In my opinion, there are three reasonable strategies that L2 can adopt:
Be “based” both technically and spiritually. This means that L2 is a better transmission channel for the technical attributes and values of the Ethereum base layer (highly decentralized, anti-censorship, etc.). To put it simply, you can think of these Rollups as “branded sharding,” but they can also be more ambitious and conduct a lot of experiments with new virtual machine designs and other technical improvements.
Become a “server with blockchain scaffolding” and make full use of it. If you start from the server and then add (i) STARK validity proofs to ensure that the server complies with the rules, (ii) the right to guarantee user exits or enforce transactions, and possible (iii) collective choice freedom, whether through coordinated mass exits or the ability to change the orderer through voting, then you have gained many benefits on-chain while retaining most of the efficiency of the server.

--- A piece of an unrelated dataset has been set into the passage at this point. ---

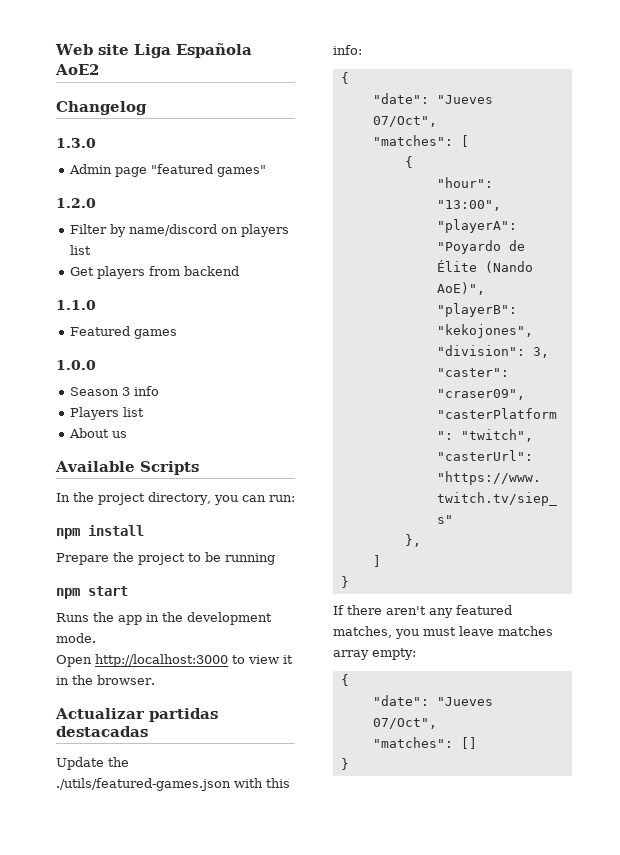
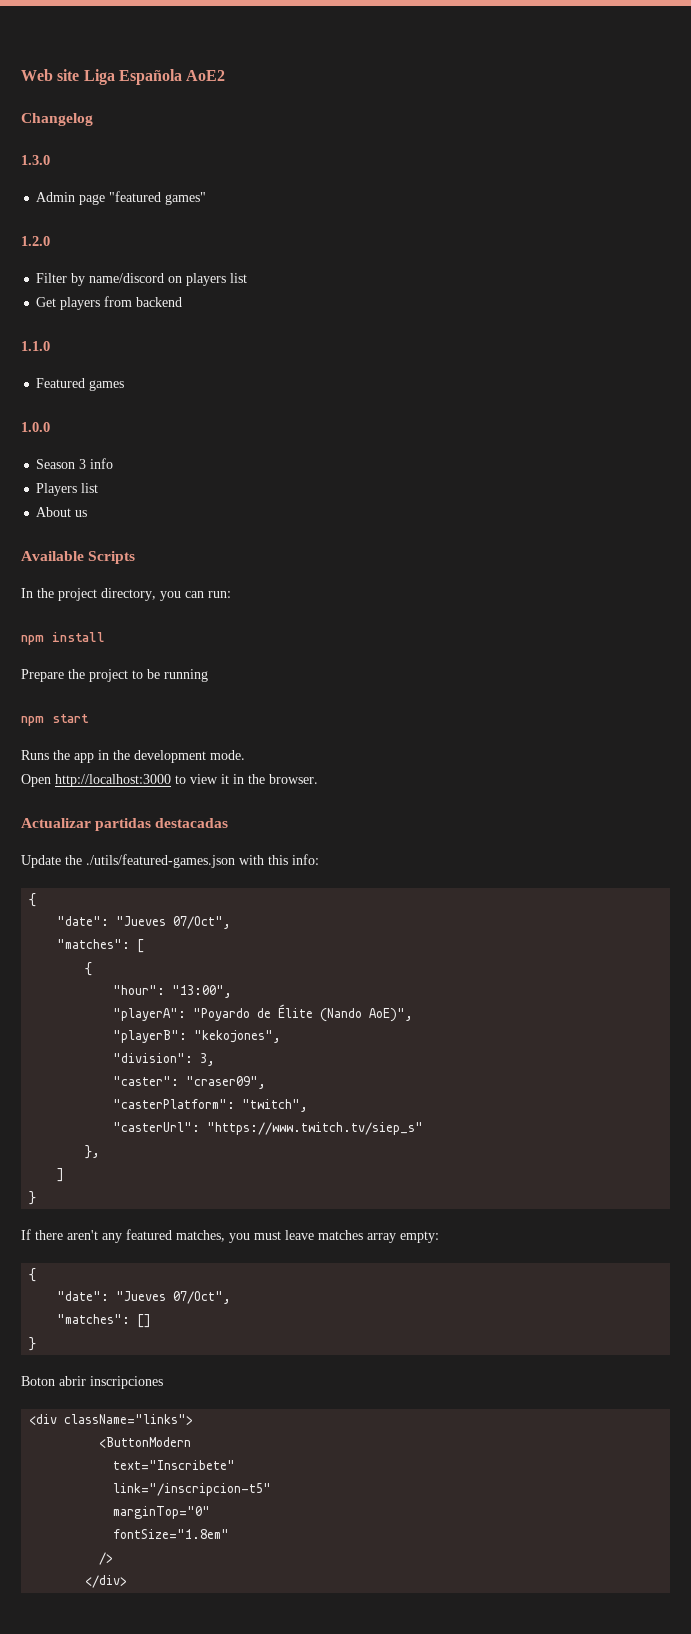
(349, 764) none -> [21,1376,163,1389] [29,1414,194,1425] [99,1437,192,1448] [113,1460,236,1470] [113,1483,272,1496] [113,1506,211,1519] [113,1529,230,1539] [99,1552,114,1565] [85,1575,128,1588] // Boton abrir inscripciones // <div className="links"> // <ButtonModern // text="Inscribete" // link="/inscripcion-t5" // marginTop="0" // fontSize="1.8em" // /> // </div>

A compromise: a fast blockchain with 100 nodes that relies on Ethereum to provide additional interoperability and security. This is the current roadmap for many L2 projects.
For some applications (such as ENS, keystores, and some payment scenarios), a 12-second block time is enough. For applications that require shorter confirmation times, the only solution is slot-and-epoch architecture. In all three cases, the “epoch” is the SSF of Ethereum (perhaps we can redefine the acronym to mean something other than “single slot,” such as “Secure Speedy Finality”). But in the above three cases, “slot” is different:
The slot-and-epoch architecture of Ethereum-native
Server preconfirmation
Committee preconfirmation
A key question is how well we can do something in category (1)? In particular, if it becomes very good, then category (3) seems to be less meaningful. Category (2) will always exist because nothing “based” applies to off-chain data L2, such as Plasma and Validium. But if the Ethereum-native slot-and-epoch architecture can be shortened to 1-second “slot” (i.e., preconfirmation) time, then the space for category (3) will become much smaller.
Today, we are still far from getting the final answers to these questions. How complex will block proposers become? The answer to this key question still has a fair amount of uncertainty. Designs like Orbit SSF are very novel, so the design space for slot-and-epoch schemes similar to Orbit SSF still needs more exploration. The more choices we have, the better we can do for users on L1 and L2, and we can also simplify the work of L2 developers.